When working on “Wired” I wanted to have a great deal of movement by emphasizing the wavy and amento of the black tourmaline by undulating the substrate, supporting the radiating and amento from the centre of the pyrite and optical calcite circle using the Bianco Carrara marble tesserae. As opposed to applying the tesserae to a sculpted form.

“Wired” 2011


“What’s Inside?” 2012

In “What’s Inside?” the tesserae are emphasizing the form with a series of 3 andamento spirals of travertine limestone. The spiked sea urchin legs create a halo accentuating the form.

Size and weight are always a part of the equation. The traditional materials that I use are heavy and are applied using thinned cement. The 3 dimensional pieces have substructures of polystyrene. Mosaics are frequently done in public spaces and can be quiet large. I choose to do smaller scale pieces because I feel my work is intimate and needs to be experienced close up. I use a percentage of repurposed materials, which allows me to use more expensive minerals and gems and still keep the cost down.

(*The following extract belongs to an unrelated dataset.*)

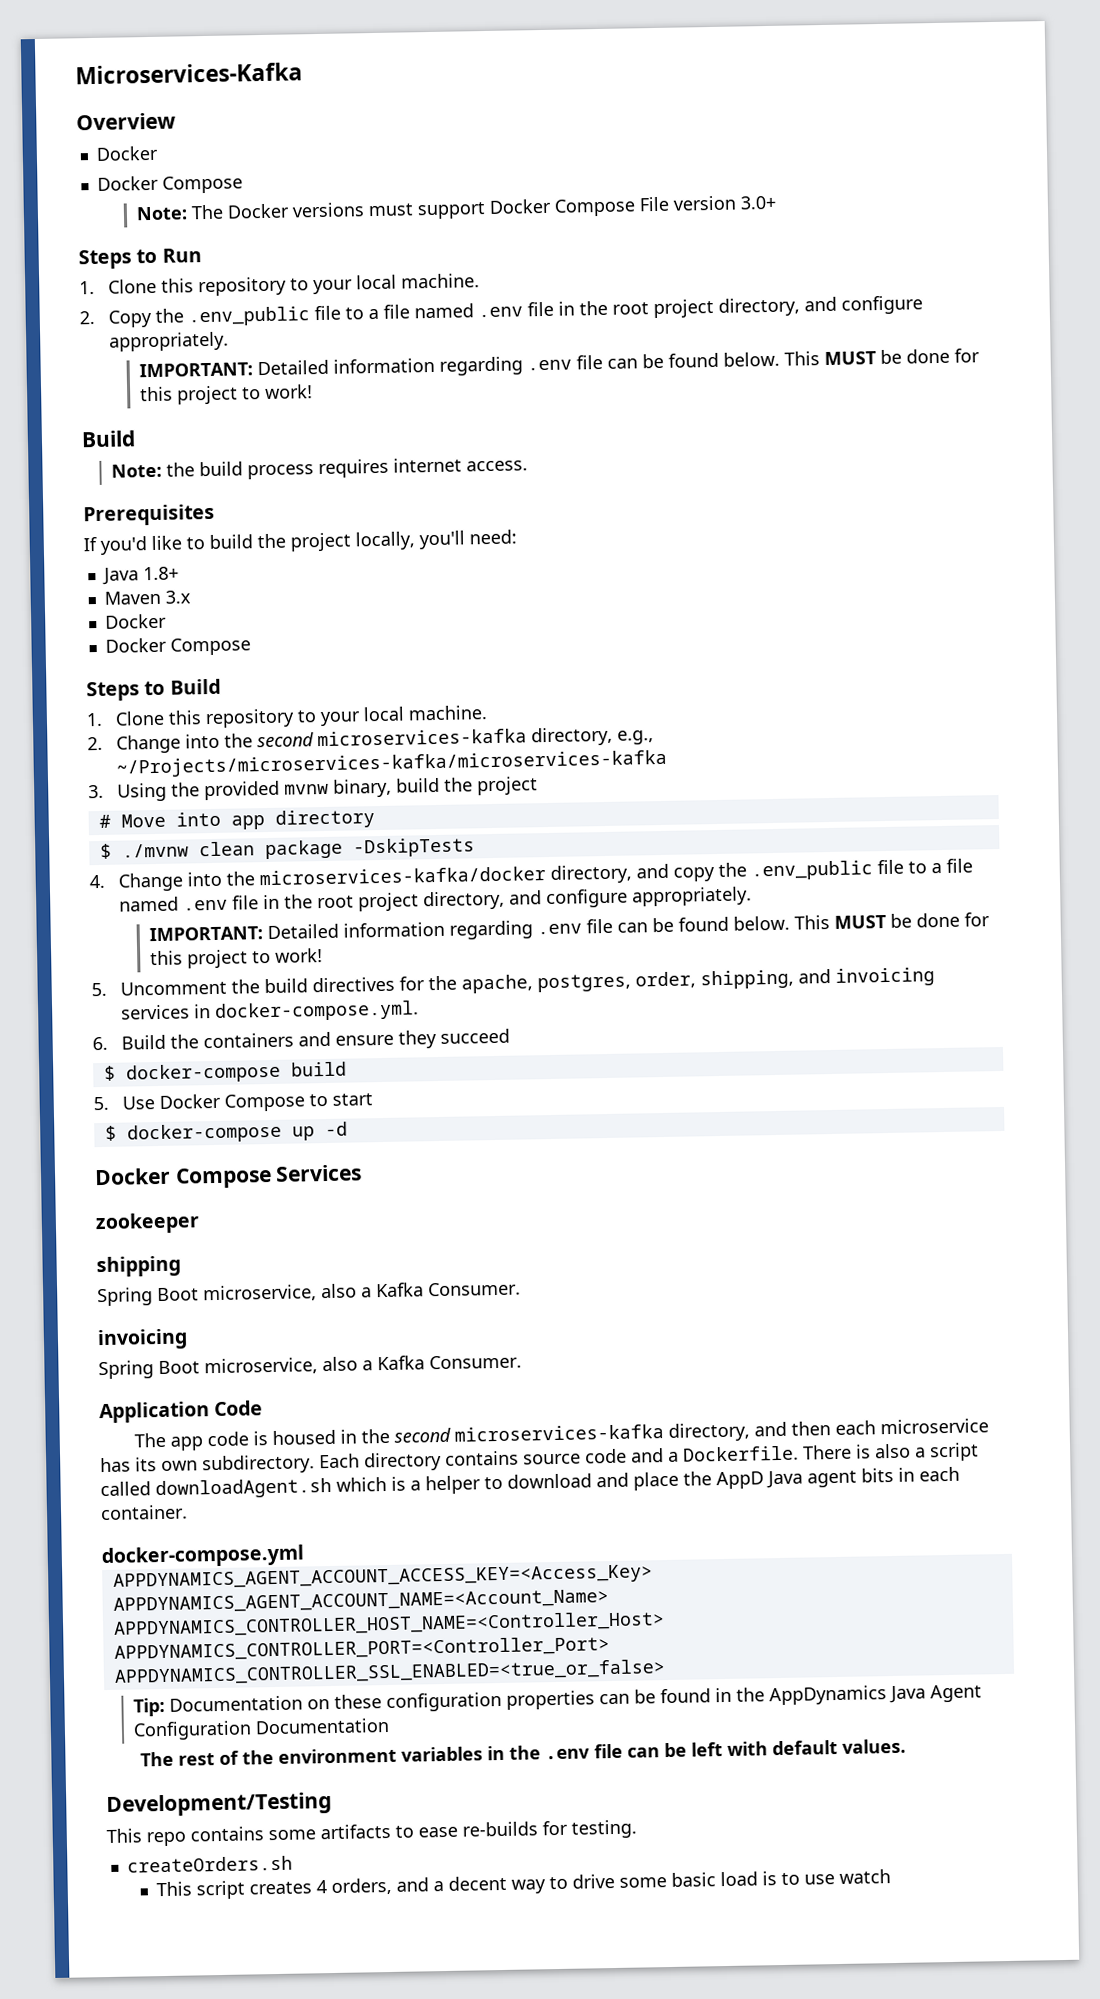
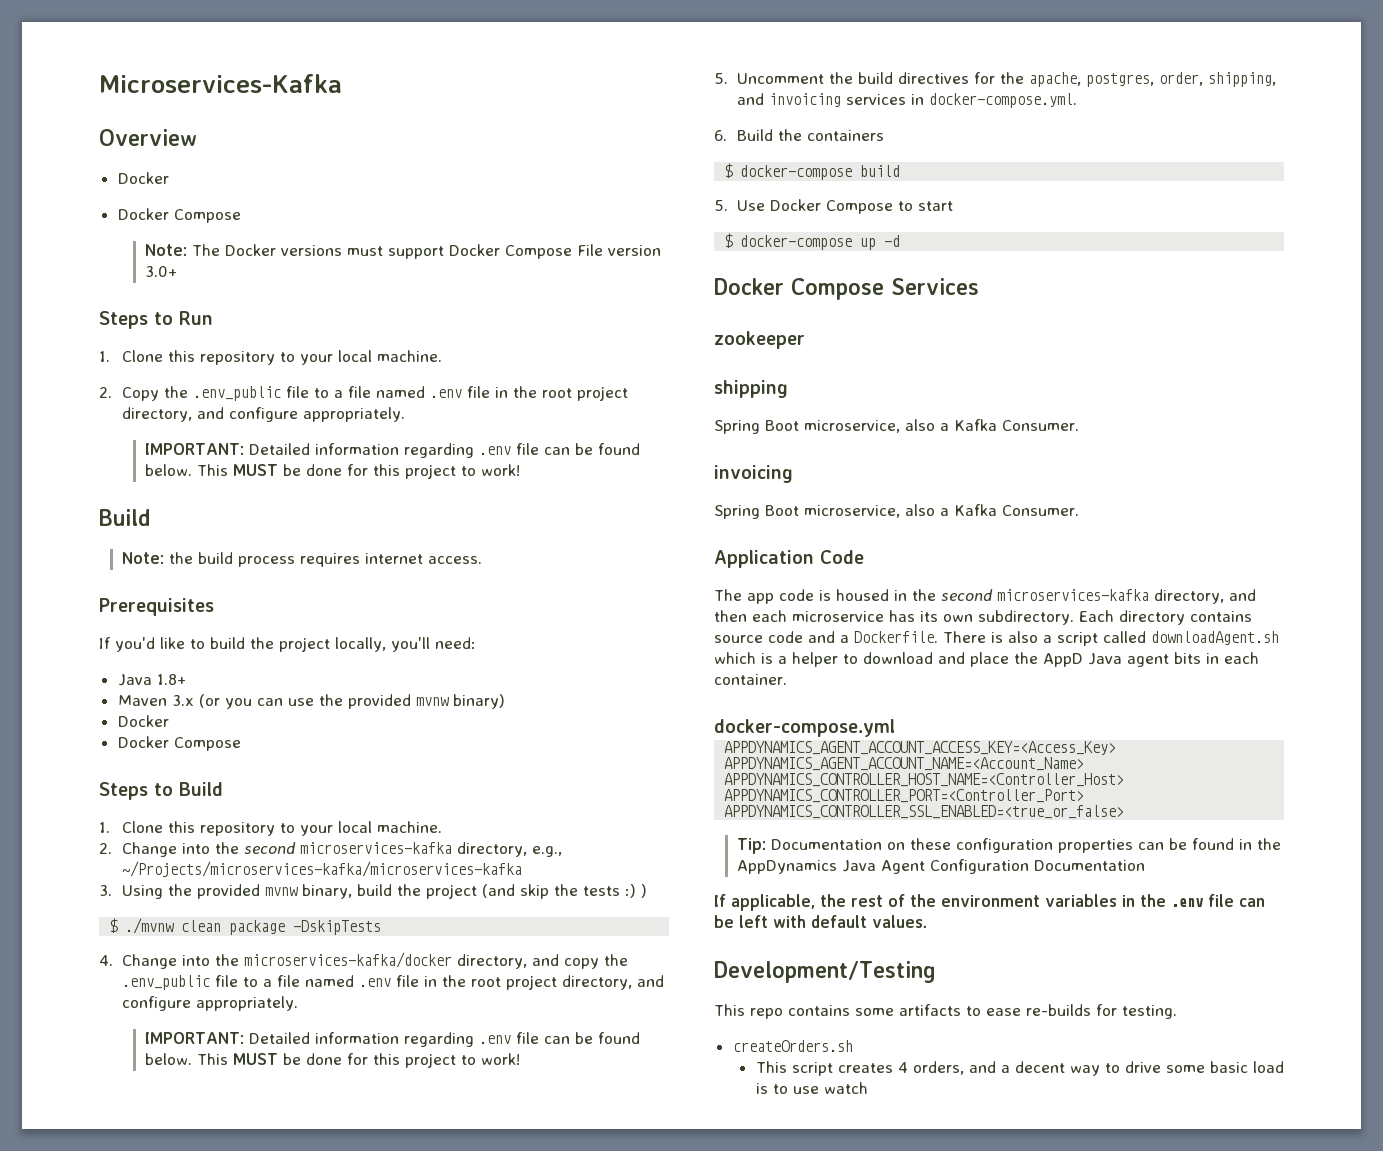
(191, 597) none -> [198,694,505,709] (or you can use the provided mvnw binary)
[98,809,375,830] // # Move into app directory -> [482,884,648,899] (and skip the tests :) )
[298,1028,511,1049] and ensure they succeed -> (885, 135) none
[140,1751,175,1767] The -> [714,894,846,911] If applicable, the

Presently my preferred size to work in is between 8” – 12” square or 7” x 28” rectangular. I like both the formats because they lend themselves to groupings. I have been working on a group of small pieces that relate to fabrics. Below are images of 2 series. One titled “Silk” and another titled “Tweed”. All are 8” x 8” and approximately 3 lbs. each.

“Silk” 2013

“Tweed” 2013

For both of these series I have focused on colour and texture. The feeling of woven fabric along with soft colour fades.

Mosaic Art is one of the oldest Art forms but relatively ‘new’ in the current contemporary art market. Discuss how the promotion of your art is happening in galleries today? Where can someone go see great mosaics today?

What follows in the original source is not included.